図2-12 ペレトロン年代測定装置概略図
図2-13 測定試料の調整
図2-14 梓川上流の礫層及び試料採取場所
地震や火山活動などの過去の地質イベントがいつ起こったかを調べるために、放射性核種の放射壊変を利用した年代測定法が使われます。このうち、炭素を使う方法は、宇宙線の作用で窒素から生成される14Cが約5730年の半減期で減少することを利用するもので、現代から数万年前の年代範囲を対象とする年代測定のうち最も精度の高い年代測定法のひとつです。動植物が生きている間は光合成や呼吸を行うため大気中とほぼ同じ割合の炭素同位体(12C,13C,14C)を含みますが、動植物の死後、14Cのみ時間とともに減少していくため、試料中の14C濃度を測定することにより年代値を推定することができます。

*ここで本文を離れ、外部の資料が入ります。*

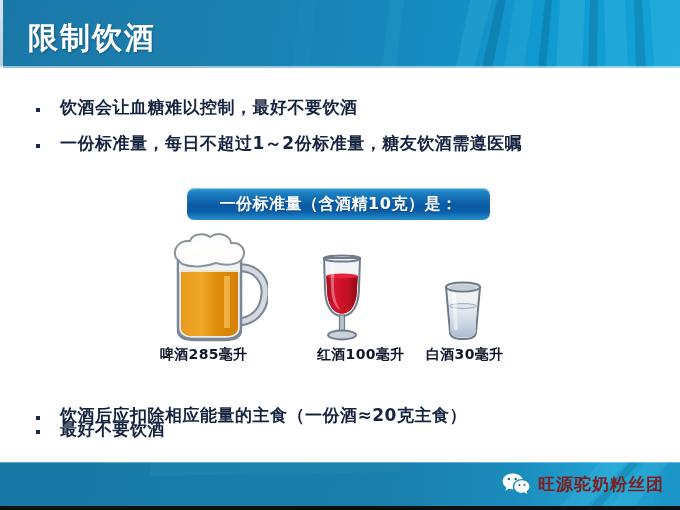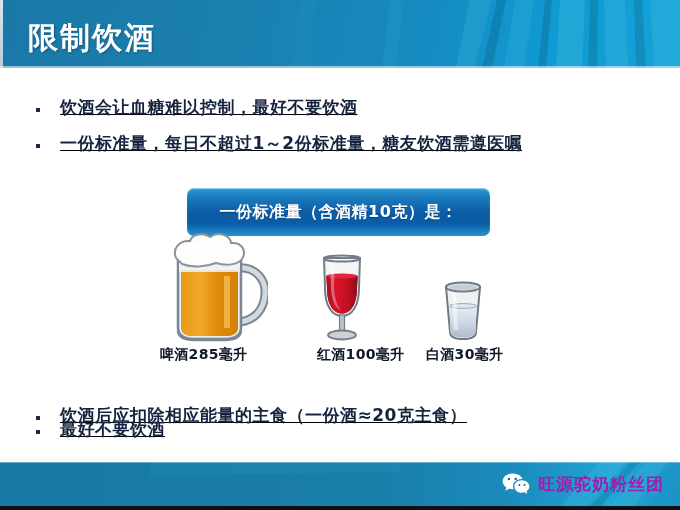--- a/index.html
+++ b/index.html
@@ -63,7 +63,6 @@
     display: flex;
     align-items: flex-start;
     white-space: nowrap;
-    text-decoration: underline;
   }
   .bullet-dot {
     width: 4px;

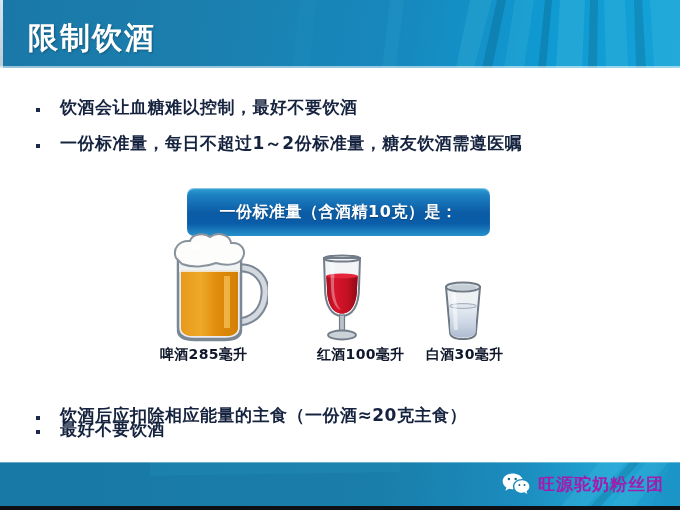--- a/index.html
+++ b/index.html
@@ -90,7 +90,7 @@
     left: 187px;
     top: 188px;
     width: 303px;
-    height: 48px;
+    height: 32px;
     border-radius: 7px;
     background: linear-gradient(180deg, #2e9fd4 0%, #1c7fc0 16%, #0b5ba5 52%, #0a5da8 74%, #2792cc 100%);
     box-shadow: inset 0 1px 1px rgba(255,255,255,0.5);

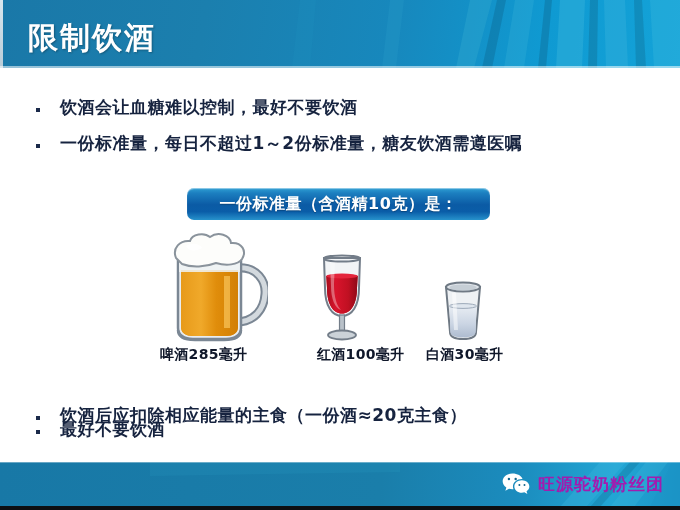--- a/index.html
+++ b/index.html
@@ -177,7 +177,7 @@
   .footer-text {
     font-size: 17px;
     font-weight: bold;
-    color: #a21caf;
+    color: #7f1d1d;
     white-space: nowrap;
     letter-spacing: 1px;
   }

東濃地科学センターに設置されている加速器質量分析装置(図2-12)では、1mg程度の微量な炭素試料があれば14Cの原子数を測定することができ、従来用いられてきた14Cの放射能を測定する方法に比べ、必要とする試料がほんの少しで済みます。例えば、地下水を測定する場合、従来は数100Lが必要でしたが、本装置であれば1L程度の試料で同程度の精度の測定ができます。このように加速器の利用により試料採取の負担を軽減することができ、また小さな試料の年代を測定することも可能です。
地層処分において地質環境の将来予測を行う上では、過去の地質イベントの履歴を十分に理解する必要があります。河岸段丘や平野の形成過程,活断層の発達過程などを解明する研究では、堆積物に含まれる1cm3以下の木片や貝殻などに含まれる炭素(図2-13)を測定して数多くの年代値を求めてきました。例えば、長野県の松本〜上高地の梓川沿いに分布する段丘を対象とした研究では、礫層から採取した木材の化石を測定し、この礫層が約4万8千年前に形成されたことが分かりました(図2-14)。この段丘の正確な形成年代は、上高地の形成に関係する梓川上流部の流路変更時期やこの地域周辺の地形発達史を論ずる上での基礎となる情報になります。
加速器質量分析装置を使った14C年代測定は、木片や骨,地下水など、炭素を含む様々な地質試料に適用できます。これからも地質環境の将来予測などに必要な過去の地質イベントの理解を支える技術として活用し、更に10Beなどを用いた年代測定法の開発も行っていく予定です。